▸ **WORK TO BE COMPLETED**:
Go through the records and report each line holding the string "width".

* * * *

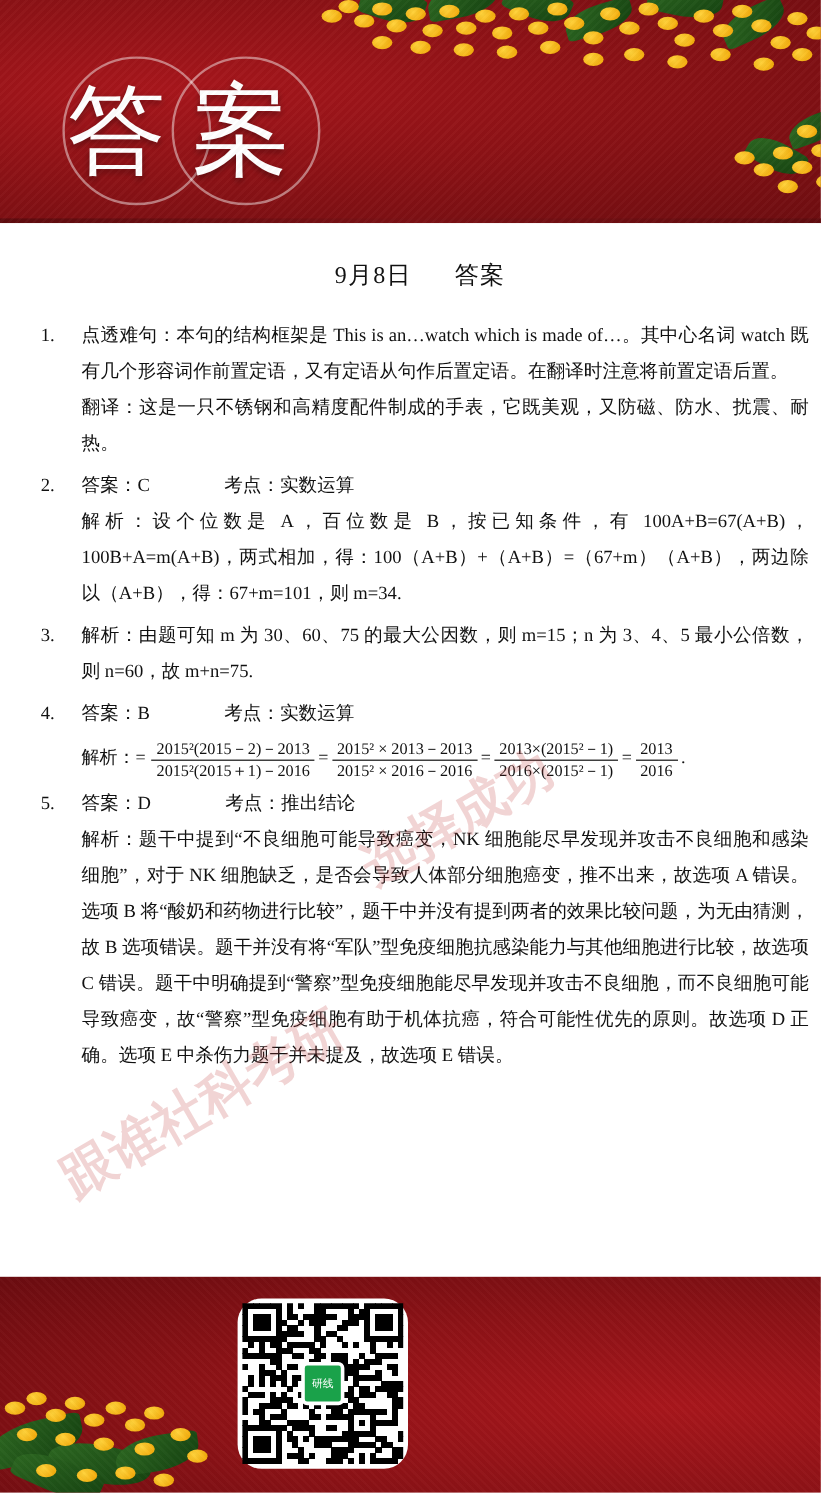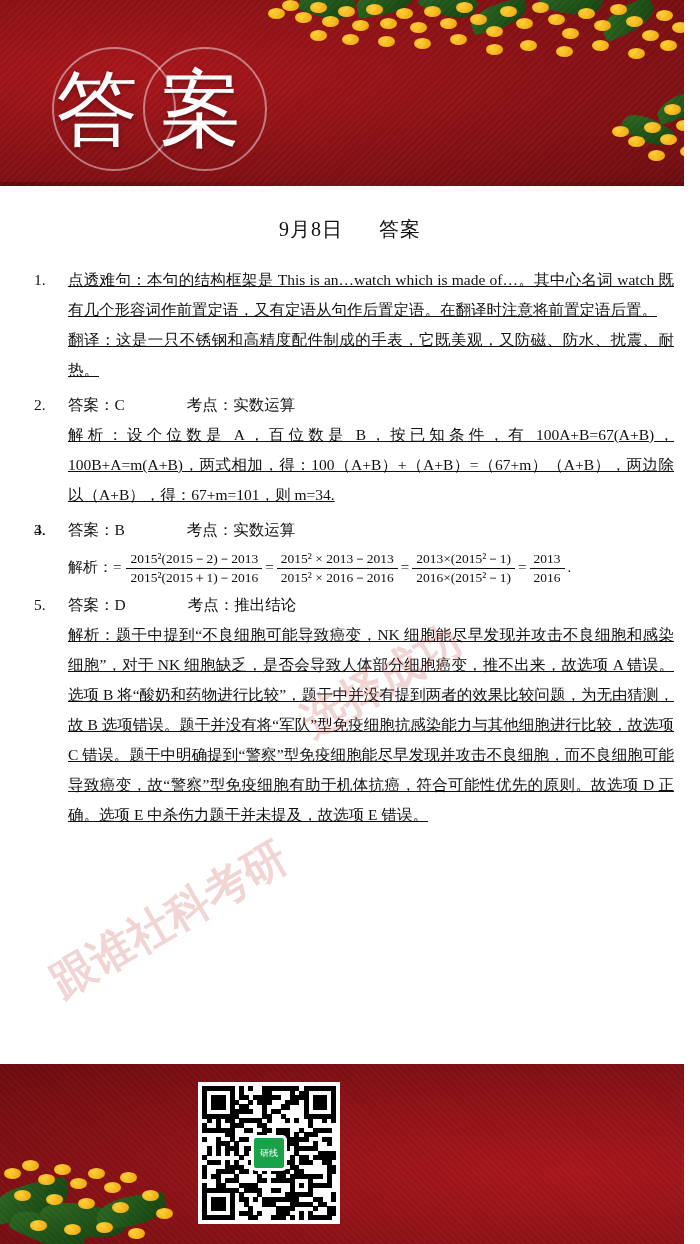--- a/index.html
+++ b/index.html
@@ -115,21 +115,21 @@
   ol.qlist > li > .num {
     position: absolute;
     left: 8px;
     top: 0;
     width: 24px;
     text-align: left;
     font-size: 15.5px;
   }
   .ans-line { white-space: nowrap; }
   .ans-line .kp { display: inline-block; margin-left: 62px; }
-  .para { margin: 0; text-decoration: underline; }
+  .para { margin: 0; }
 
   
   .mathrow {
     display: flex;
     align-items: center;
     flex-wrap: nowrap;
     font-size: 15px;
     line-height: 1.15;
     margin-top: 6px;
   }
@@ -188,20 +188,21 @@
   .qr {
     position: absolute;
     left: 198px;
     top: 18px;
     width: 142px;
     height: 142px;
     background: #ffffff;
     padding: 4px;
     box-sizing: border-box;
     z-index: 3;
+    border-radius: 20px;
   }
   .qr canvas, .qr .qrgrid {
     width: 134px;
     height: 134px;
     display: block;
     position: relative;
   }
   .qr-badge {
     position: absolute;
     left: 50%; top: 50%;
@@ -327,20 +328,21 @@
       <li>
         <span class="num">2.</span>
         <div class="ans-line">
           <span>答案：C</span><span class="kp">考点：实数运算</span>
         </div>
         <p class="para">解析：设个位数是 A，百位数是 B，按已知条件，有 100A+B=67(A+B)，100B+A=m(A+B)，两式相加，得：100（A+B）+（A+B）=（67+m）（A+B），两边除以（A+B），得：67+m=101，则 m=34.</p>
       </li>
 
       <li>
         <span class="num">3.</span>
+        <p class="para">解析：由题可知 m 为 30、60、75 的最大公因数，则 m=15；n 为 3、4、5 最小公倍数，则 n=60，故 m+n=75.</p>
       </li>
 
       <li>
         <span class="num">4.</span>
         <div class="ans-line">
           <span>答案：B</span><span class="kp">考点：实数运算</span>
         </div>
         <div class="mathrow">
           <span class="lbl">解析：=</span>
 

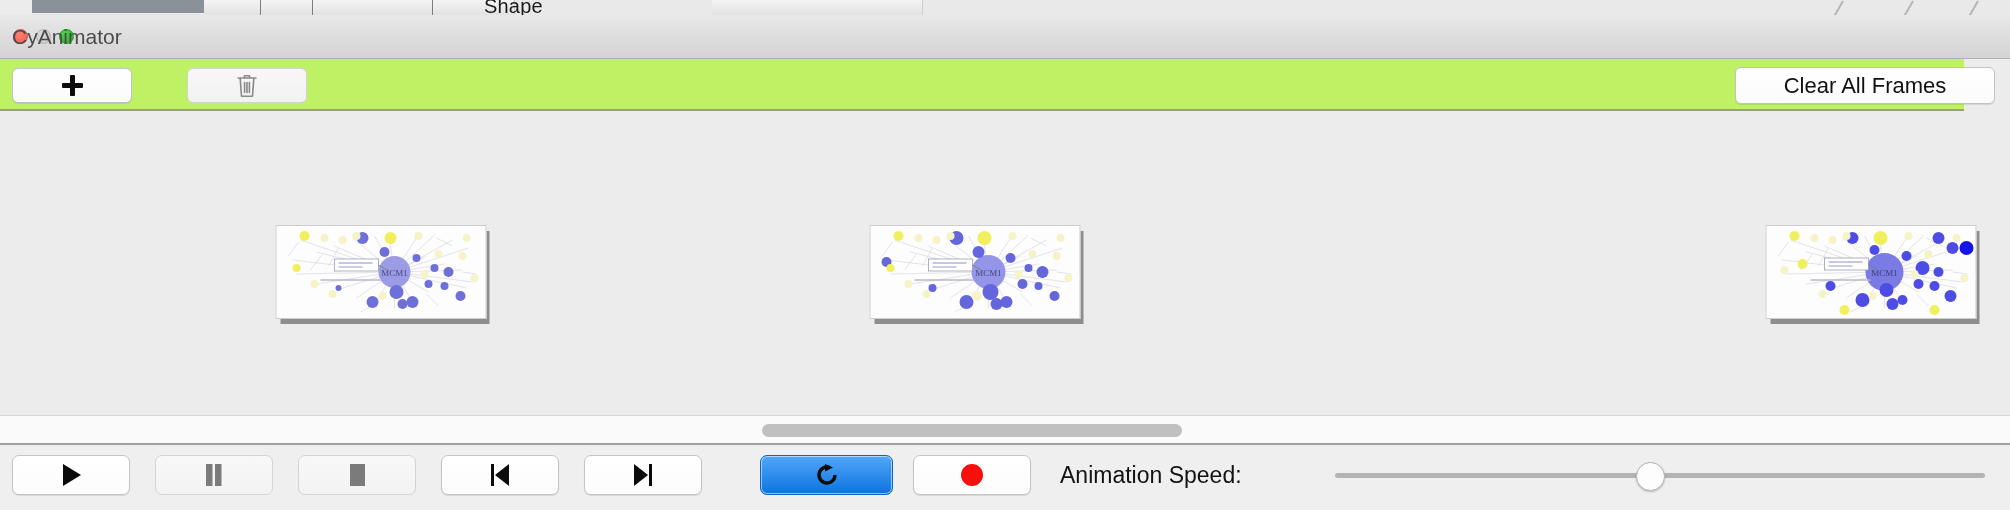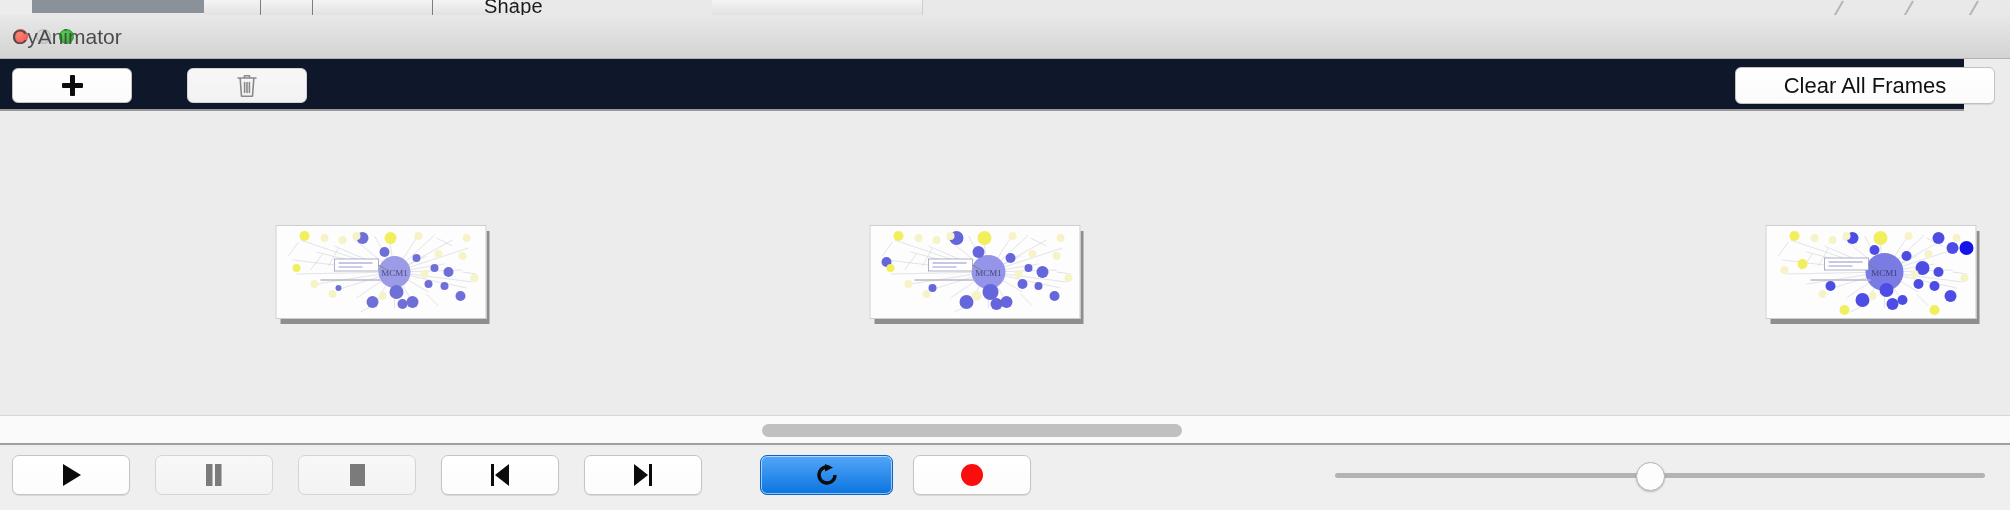--- a/index.html
+++ b/index.html
@@ -50,21 +50,21 @@
   .tl-green  { background: radial-gradient(circle at 35% 30%, #4fd34f, #24b324); border: 1px solid #1e9c1e; }
   .win-title {
     position: absolute; left: 12px; top: 0; width: 2010px; height: 44px;
     line-height: 44px; text-align: left;
     font-size: 21px; color: #4b4b4b;
   }
 
   
   .toolbar {
     position: absolute; left: 0; top: 59px; width: 1964px; height: 52px;
-    background: #0f172a; border-bottom: 2px solid #9a9a9a;
+    background: #bef264; border-bottom: 2px solid #9a9a9a;
     box-sizing: border-box;
   }
   .btn {
     position: absolute;
     border: 1px solid #c2c2c2; border-radius: 6px;
     background: linear-gradient(#ffffff, #fbfbfb);
     box-shadow: 0 1px 1px rgba(0,0,0,.10);
     display: flex; align-items: center; justify-content: center;
     box-sizing: border-box; cursor: pointer;
   }
@@ -447,17 +447,18 @@
         <polygon points="11,2 19,5.5 11,9.5" fill="#0b0b0b"></polygon>
       </svg>
     </div>
 
     <div class="pbtn b-rec">
       <svg width="24" height="24" viewBox="0 0 24 24">
         <circle cx="12" cy="12" r="11" fill="#f90d0d"></circle>
       </svg>
     </div>
 
+    <div class="speed-label">Animation Speed:</div>
     <div class="slider-track"></div>
     <div class="slider-thumb"></div>
   </div>
 
 </div>
 
 </body></html>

* * * *

▸ **SOLUTION TO THE PROBLEM**:
     width: 24px;
     width: 142px;
     width: 134px;
     position: absolute; left: 12px; top: 0; width: 2010px; height: 44px;
     position: absolute; left: 0; top: 59px; width: 1964px; height: 52px;
       <svg width="24" height="24" viewBox="0 0 24 24">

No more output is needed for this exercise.